Many Israeli (and far more Palestinian) lives would have been saved, not to mention the thousands of Israeli lives that would not have been ruined.
Misleading pic and text
Sir – The article “Amid legal difficulties, Corrie’s parents remain determined” by Diaa Hadid of The Associated Press (October 13) misses the point of what happened when an American citizen, International Solidarity Movement (ISM) member Rachel Corrie, was crushed to death by an IDF bulldozer on March 16, 2003.
For the past seven-and-a-half years, Corrie’s parents have alleged that Rachel was killed by a driver who clearly had her in his sights.
What now needs to be cleared up is that news interviews with Corrie’s friends at the time tell a different story.
Immediately after the accident, ISM spokesman Mike Shaik referred us to Lynn Clausen, a 24-year-old resident of Washington from the Christians Peacemakers Team based in Hebron, which trains the ISM volunteers.
Shaik and Clausen sent our agency to speak with Corrie’s friends who were with her at the time she was crushed.
Corrie’s friend Joe Smith described how Corrie sat on a mound of dirt facing the IDF bulldozer making its way to the house it was about to demolish.
“Rachel had two options,” Smith said. “When the bulldozer started to dig in the dirt pile, the pile started to move, and she could have rolled sideways quickly or fallen backwards to avoid being hit. But Rachel leaned forward to climb to the top of the dirt pile. The bulldozer’s digging drew her downward, and its driver could not see her anymore. So without lifting the scoop, he turned backward and she was already underneath the blade.”
Smith’s description is very important, since the picture published by Reuters shows Corrie standing to the left of the bulldozer, in a location where the driver can see her very clearly, as she holds a megaphone in her hand. Beneath the picture’s caption was written: “Photographed before Rachel Corrie was run over by an IDF bulldozer.”
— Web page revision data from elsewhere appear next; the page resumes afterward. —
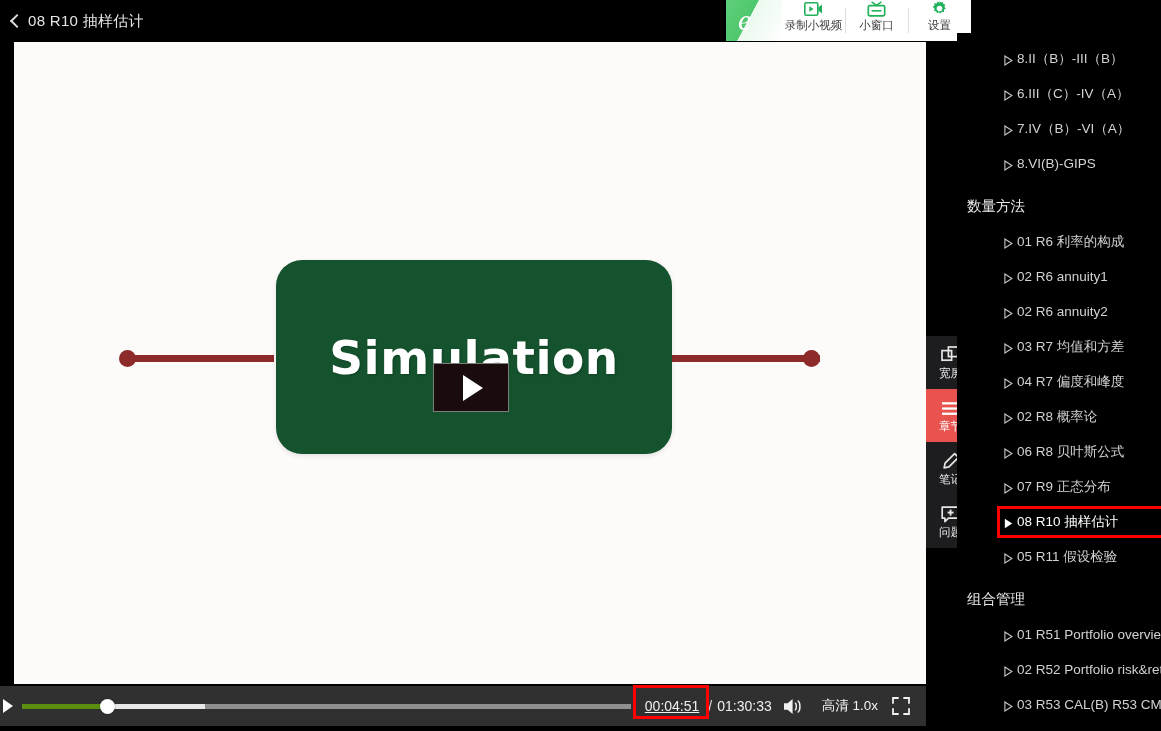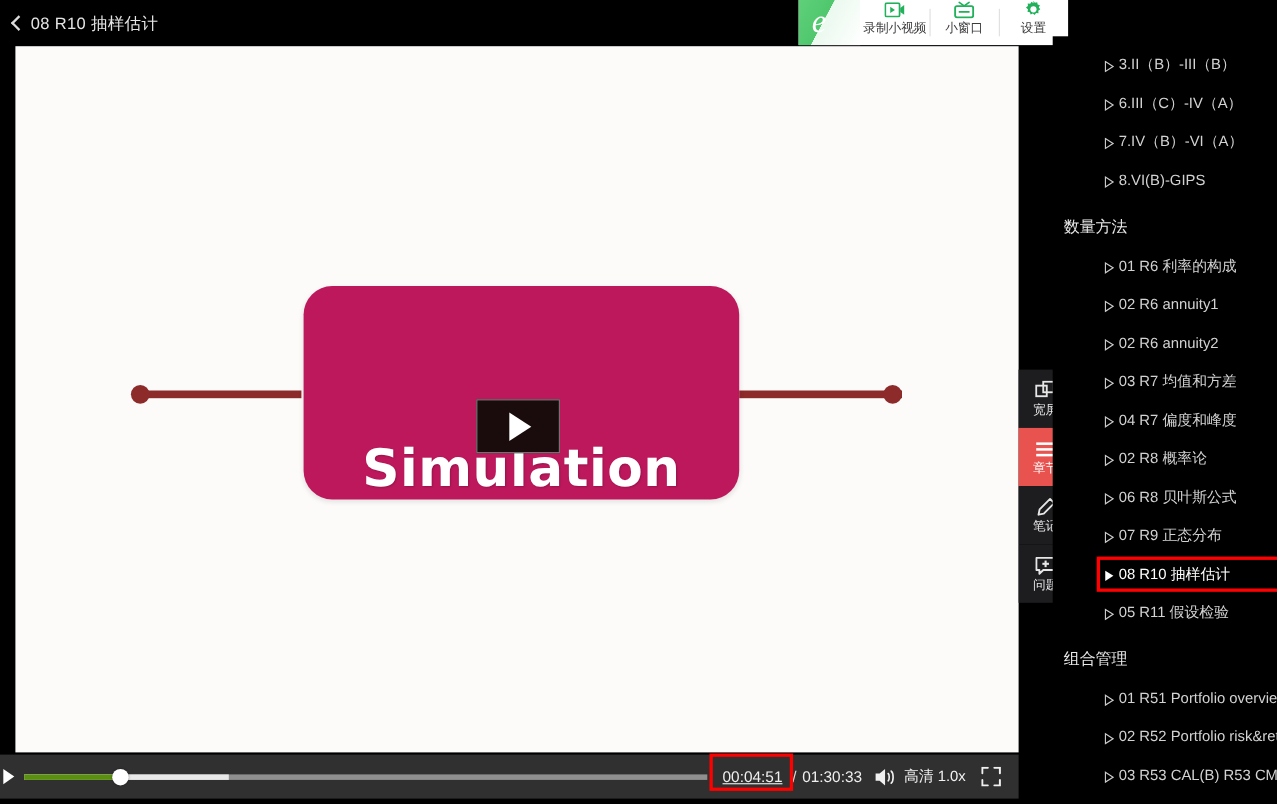--- a/index.html
+++ b/index.html
@@ -60,22 +60,22 @@
   .tb-item .lbl { font-size: 11.5px; color: #3b3b3b; white-space: nowrap; }
 
   
   .stage {
     position: absolute; left: 14px; top: 42px; width: 912px; height: 642px;
     background: #fcfbfa; overflow: hidden;
   }
   .slide { position: absolute; inset: 0; }
   .sim-box {
     position: absolute; left: 262px; top: 218px; width: 396px; height: 194px;
-    background: #be185d; border-radius: 26px;
-    display: flex; align-items: flex-end; justify-content: center;
+    background: #14532d; border-radius: 26px;
+    display: flex; align-items: center; justify-content: center;
     box-shadow: 0 2px 5px rgba(0,0,0,.10);
   }
   .sim-text {
     color: #ffffff; font-size: 47px; font-weight: bold; letter-spacing: .5px;
     text-shadow: 1px 1px 2px rgba(0,0,0,.22);
     font-family: "DejaVu Sans", "Liberation Sans", sans-serif;
   }
   .conn { position: absolute; background: #8d2a2a; }
   .conn.line-l { left: 112px; top: 313px; width: 148px; height: 7px; }
   .conn.line-r { left: 658px; top: 313px; width: 148px; height: 7px; }
@@ -117,21 +117,21 @@
     background: #fff; box-shadow: 0 0 2px rgba(0,0,0,.45);
   }
   .time-block { display: flex; align-items: center; flex: 0 0 auto; color: #f0f0f0; font-size: 14px; }
   .time-cur { position: relative; padding: 2px 4px; text-decoration: underline; }
   .time-cur .annot-box {
     position: absolute; left: -8px; top: -11px; width: 76px; height: 34px;
     border: 3px solid #fe0000; pointer-events: none;
   }
   .time-sep { margin: 0 5px; color: #dcdcdc; }
   .vol-icon { flex: 0 0 auto; margin-left: 10px; display: flex; align-items: center; }
-  .quality { flex: 0 0 auto; margin-left: 4px; color: #f2f2f2; font-size: 13.5px; white-space: nowrap; }
+  .quality { flex: 0 0 auto; margin-left: 16px; color: #f2f2f2; font-size: 13.5px; white-space: nowrap; }
   .fullscreen { flex: 0 0 auto; margin: 0 16px 0 14px; display: flex; align-items: center; }
 
   
   .rail { position: absolute; left: 926px; top: 336px; width: 49px; }
   .rail-item {
     width: 49px; height: 53px; background: #1d1d20;
     display: flex; flex-direction: column; align-items: center; justify-content: center; gap: 2px;
     color: #e6e6e6;
   }
   .rail-item.active { background: #e8534f; color: #ffffff; }
@@ -311,21 +311,21 @@
       </span>
       <span class="lbl">问题</span>
     </div>
   </div>
 
   <div class="sidebar">
     <div class="sb-inner" id="sb-inner">
         <div class="sb-gap"></div>
         <div class="sb-item"><span class="tri-icon"><svg width="9" height="11" viewBox="0 0 9 11">
               <path d="M0.9 1 L7.9 5.5 L0.9 10 Z" fill="none" stroke="#c9c9c9" stroke-width="1.1"></path>
-            </svg></span><span class="txt">3.II（B）-III（B）</span></div>
+            </svg></span><span class="txt">8.II（B）-III（B）</span></div>
         <div class="sb-item"><span class="tri-icon"><svg width="9" height="11" viewBox="0 0 9 11">
               <path d="M0.9 1 L7.9 5.5 L0.9 10 Z" fill="none" stroke="#c9c9c9" stroke-width="1.1"></path>
             </svg></span><span class="txt">6.III（C）-IV（A）</span></div>
         <div class="sb-item"><span class="tri-icon"><svg width="9" height="11" viewBox="0 0 9 11">
               <path d="M0.9 1 L7.9 5.5 L0.9 10 Z" fill="none" stroke="#c9c9c9" stroke-width="1.1"></path>
             </svg></span><span class="txt">7.IV（B）-VI（A）</span></div>
         <div class="sb-item"><span class="tri-icon"><svg width="9" height="11" viewBox="0 0 9 11">
               <path d="M0.9 1 L7.9 5.5 L0.9 10 Z" fill="none" stroke="#c9c9c9" stroke-width="1.1"></path>
             </svg></span><span class="txt">8.VI(B)-GIPS</span></div>
         <div class="sb-section">数量方法</div>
Everyone who looked at the picture and the text understood that the driver, who saw the American civilian standing in front of him, just continued crushing Corrie to death. But Joe Smith said that the picture was taken hours before she was run over, which happened at 5 p.m., and not a few minutes beforehand. Smith emphasized that at the time of the incident there were no photographers in the area.